• _Task item_
Look in the material below for the line with "[779,614,846,630] willadd ->" and the line with "[558,892,645,913] [79,934,202,953] model: //", then set down exactly those two lines and all lines between, nothing more.

• _Data supplied_
────────────────────

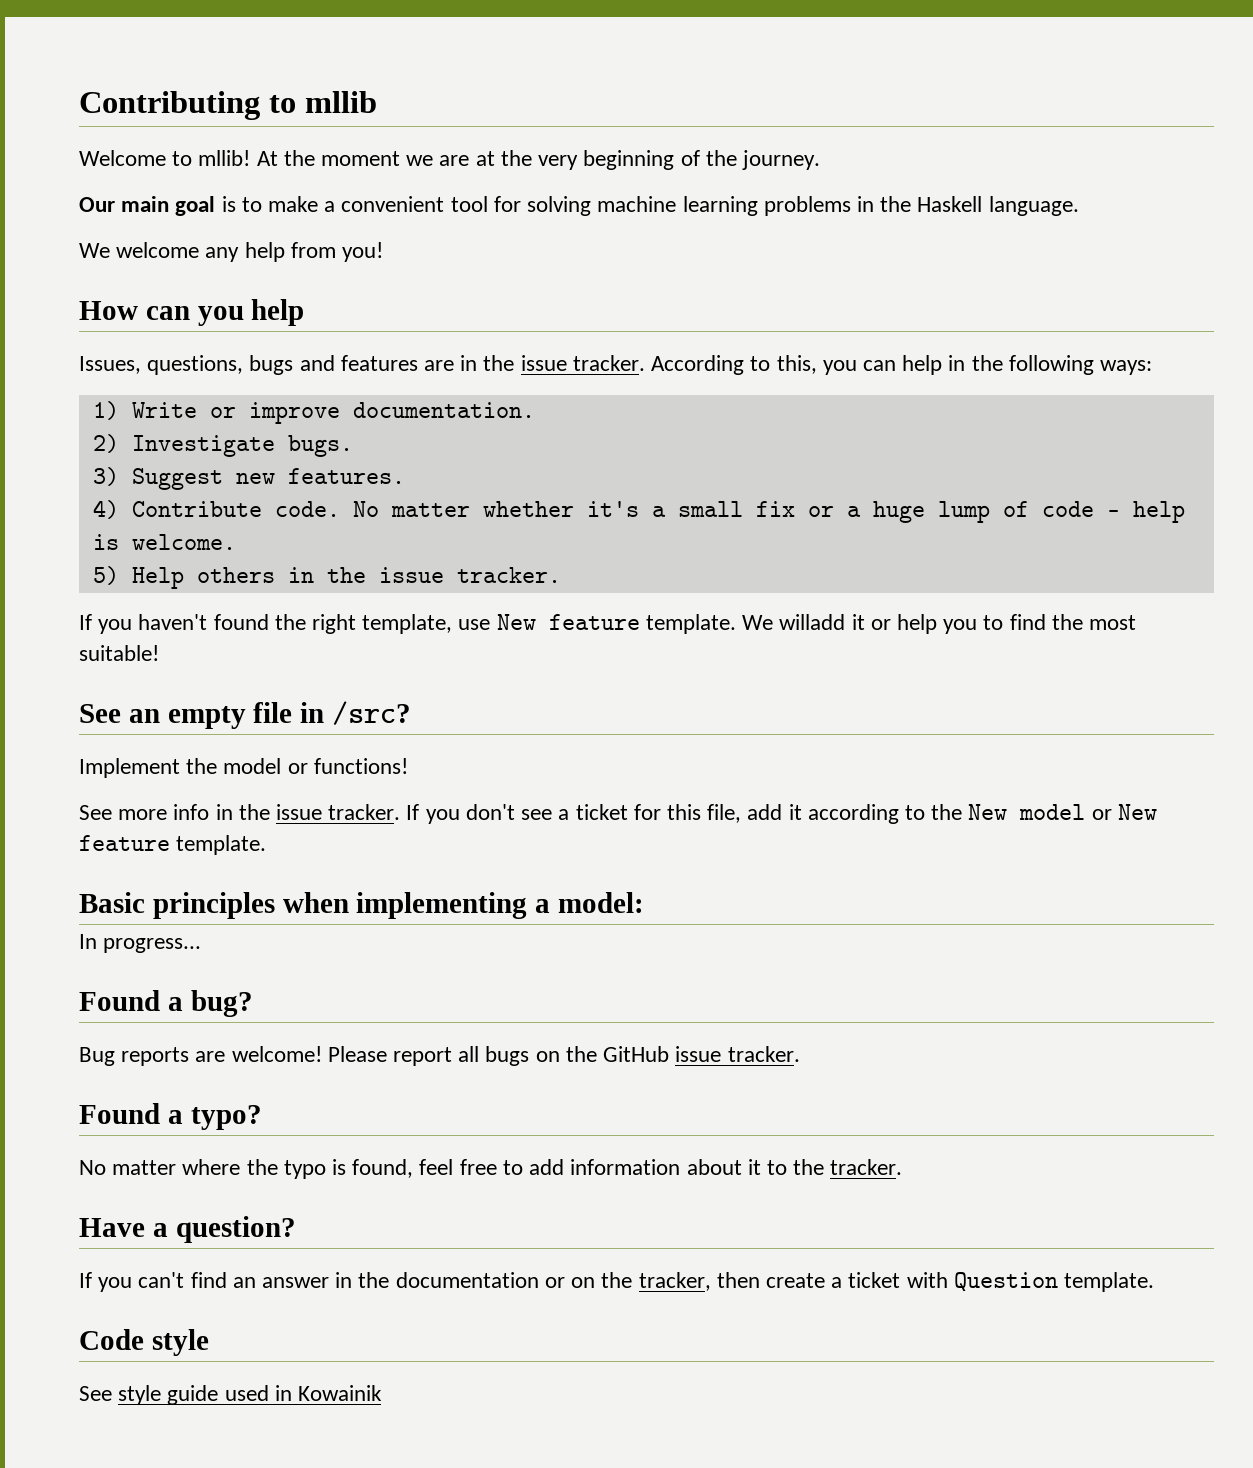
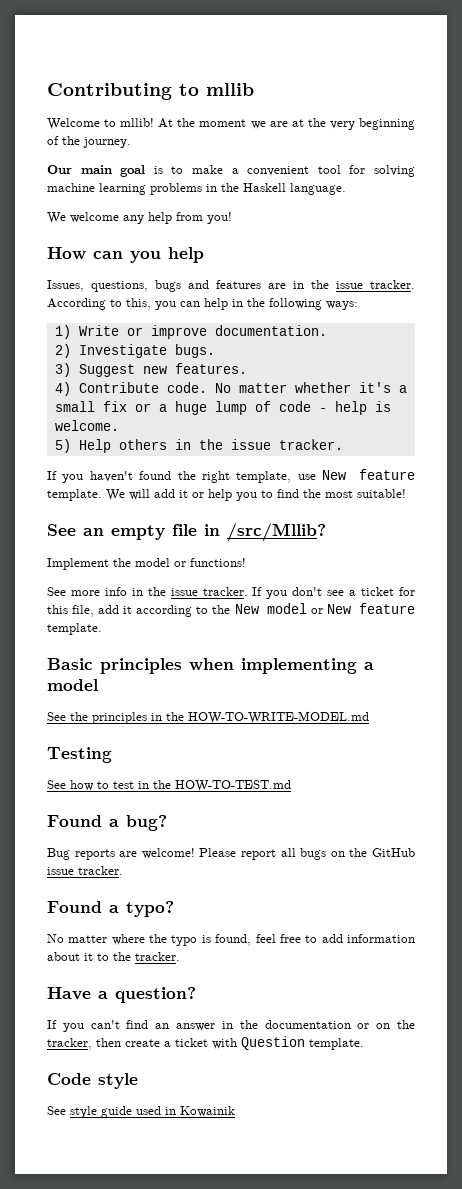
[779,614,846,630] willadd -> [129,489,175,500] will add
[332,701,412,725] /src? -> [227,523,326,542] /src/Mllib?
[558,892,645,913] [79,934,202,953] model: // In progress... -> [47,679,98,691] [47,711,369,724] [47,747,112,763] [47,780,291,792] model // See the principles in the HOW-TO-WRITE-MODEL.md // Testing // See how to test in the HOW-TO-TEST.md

────────────────────

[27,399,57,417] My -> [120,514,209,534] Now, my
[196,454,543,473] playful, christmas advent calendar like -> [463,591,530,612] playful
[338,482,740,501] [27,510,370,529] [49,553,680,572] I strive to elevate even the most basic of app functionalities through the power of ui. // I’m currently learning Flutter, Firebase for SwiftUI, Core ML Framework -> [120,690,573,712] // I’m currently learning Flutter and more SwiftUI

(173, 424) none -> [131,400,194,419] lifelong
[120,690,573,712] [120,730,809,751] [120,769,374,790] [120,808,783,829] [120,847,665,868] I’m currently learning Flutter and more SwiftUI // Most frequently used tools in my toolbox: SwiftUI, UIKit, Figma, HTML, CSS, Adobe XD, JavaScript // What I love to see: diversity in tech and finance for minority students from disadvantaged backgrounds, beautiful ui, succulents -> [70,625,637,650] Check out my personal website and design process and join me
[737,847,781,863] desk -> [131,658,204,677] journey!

────────────────────

• _Exercise answer_
[779,614,846,630] willadd -> [129,489,175,500] will add
[332,701,412,725] /src? -> [227,523,326,542] /src/Mllib?
[558,892,645,913] [79,934,202,953] model: // In progress... -> [47,679,98,691] [47,711,369,724] [47,747,112,763] [47,780,291,792] model // See the principles in the HOW-TO-WRITE-MODEL.md // Testing // See how to test in the HOW-TO-TEST.md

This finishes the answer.